AVAILABLE DATA –
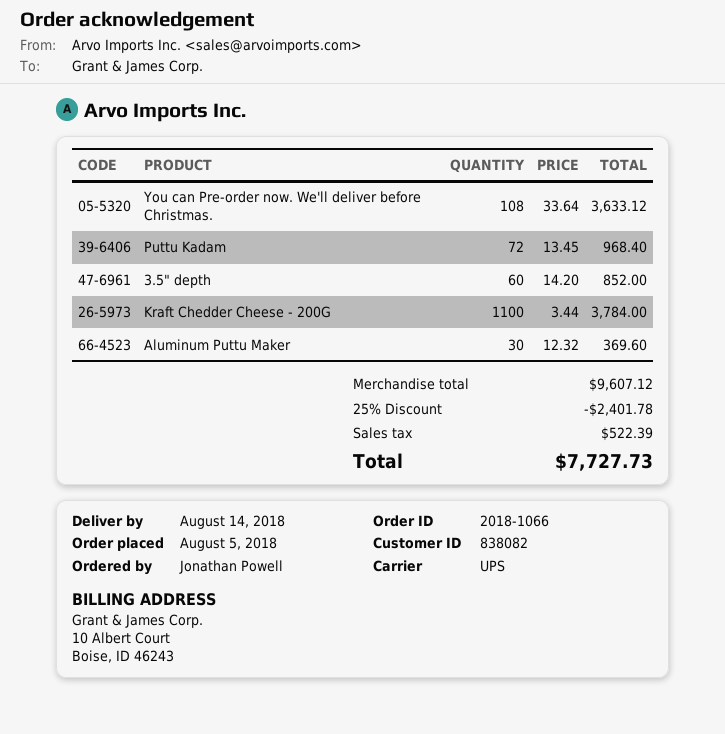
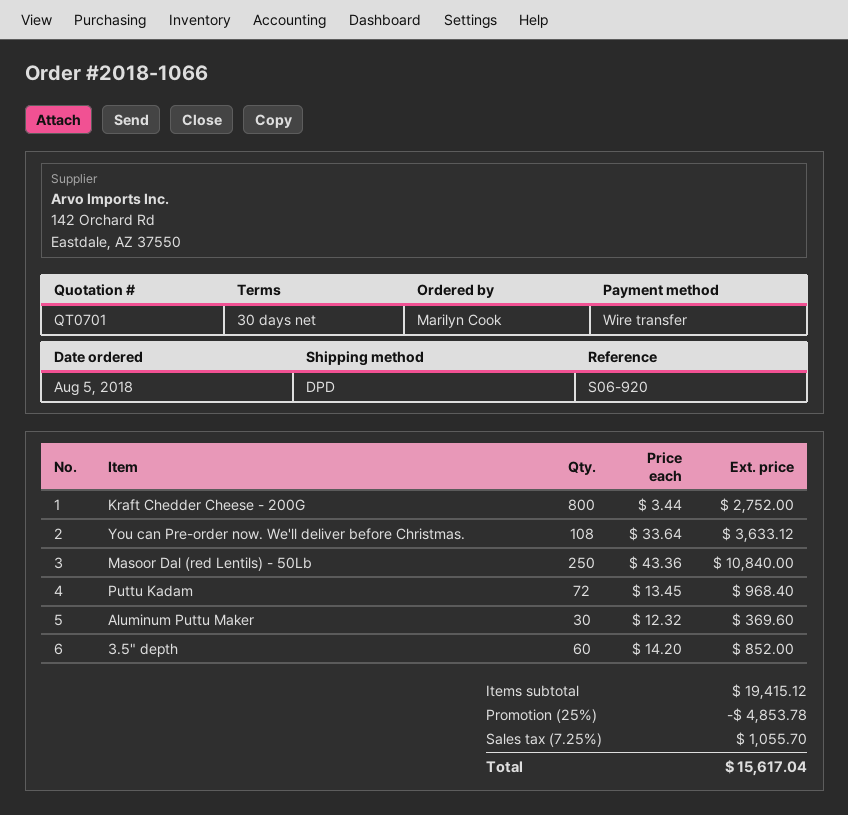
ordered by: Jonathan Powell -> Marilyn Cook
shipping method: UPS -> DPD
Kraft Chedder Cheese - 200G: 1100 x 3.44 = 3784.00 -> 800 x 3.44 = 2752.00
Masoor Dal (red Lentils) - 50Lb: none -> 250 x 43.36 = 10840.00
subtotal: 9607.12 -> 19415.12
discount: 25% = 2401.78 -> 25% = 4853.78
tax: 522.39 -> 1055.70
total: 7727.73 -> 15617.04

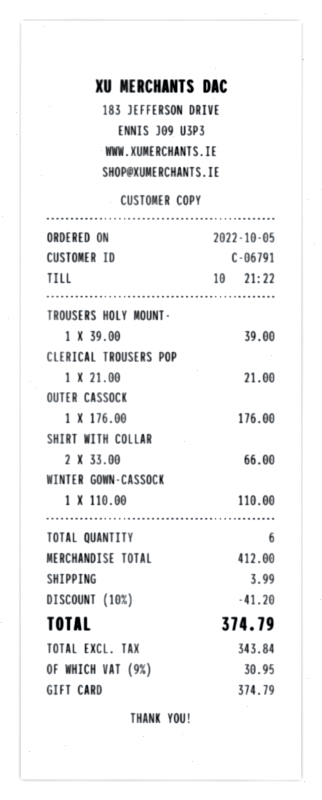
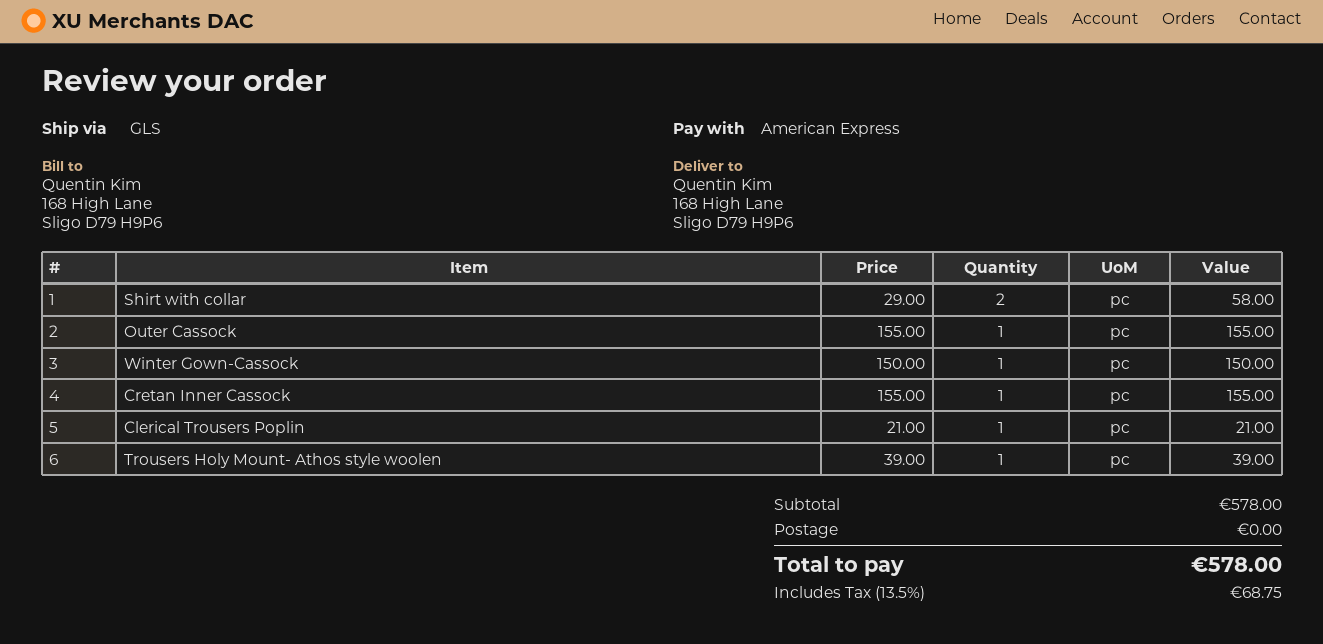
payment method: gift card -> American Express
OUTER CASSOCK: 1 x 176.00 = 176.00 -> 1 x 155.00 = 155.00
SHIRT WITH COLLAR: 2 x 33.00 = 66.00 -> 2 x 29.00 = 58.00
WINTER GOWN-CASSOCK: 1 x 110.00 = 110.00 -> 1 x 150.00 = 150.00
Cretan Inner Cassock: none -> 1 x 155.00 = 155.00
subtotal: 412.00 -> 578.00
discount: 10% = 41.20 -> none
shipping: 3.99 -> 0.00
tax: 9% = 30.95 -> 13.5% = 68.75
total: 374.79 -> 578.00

WHAT NEEDS TO BE DONE –
Please restate the data word for word, leaving out any picture it holds.

PROBLEM SOLUTION –
ordered by: Jonathan Powell -> Marilyn Cook
shipping method: UPS -> DPD
Kraft Chedder Cheese - 200G: 1100 x 3.44 = 3784.00 -> 800 x 3.44 = 2752.00
Masoor Dal (red Lentils) - 50Lb: none -> 250 x 43.36 = 10840.00
subtotal: 9607.12 -> 19415.12
discount: 25% = 2401.78 -> 25% = 4853.78
tax: 522.39 -> 1055.70
total: 7727.73 -> 15617.04

payment method: gift card -> American Express
OUTER CASSOCK: 1 x 176.00 = 176.00 -> 1 x 155.00 = 155.00
SHIRT WITH COLLAR: 2 x 33.00 = 66.00 -> 2 x 29.00 = 58.00
WINTER GOWN-CASSOCK: 1 x 110.00 = 110.00 -> 1 x 150.00 = 150.00
Cretan Inner Cassock: none -> 1 x 155.00 = 155.00
subtotal: 412.00 -> 578.00
discount: 10% = 41.20 -> none
shipping: 3.99 -> 0.00
tax: 9% = 30.95 -> 13.5% = 68.75
total: 374.79 -> 578.00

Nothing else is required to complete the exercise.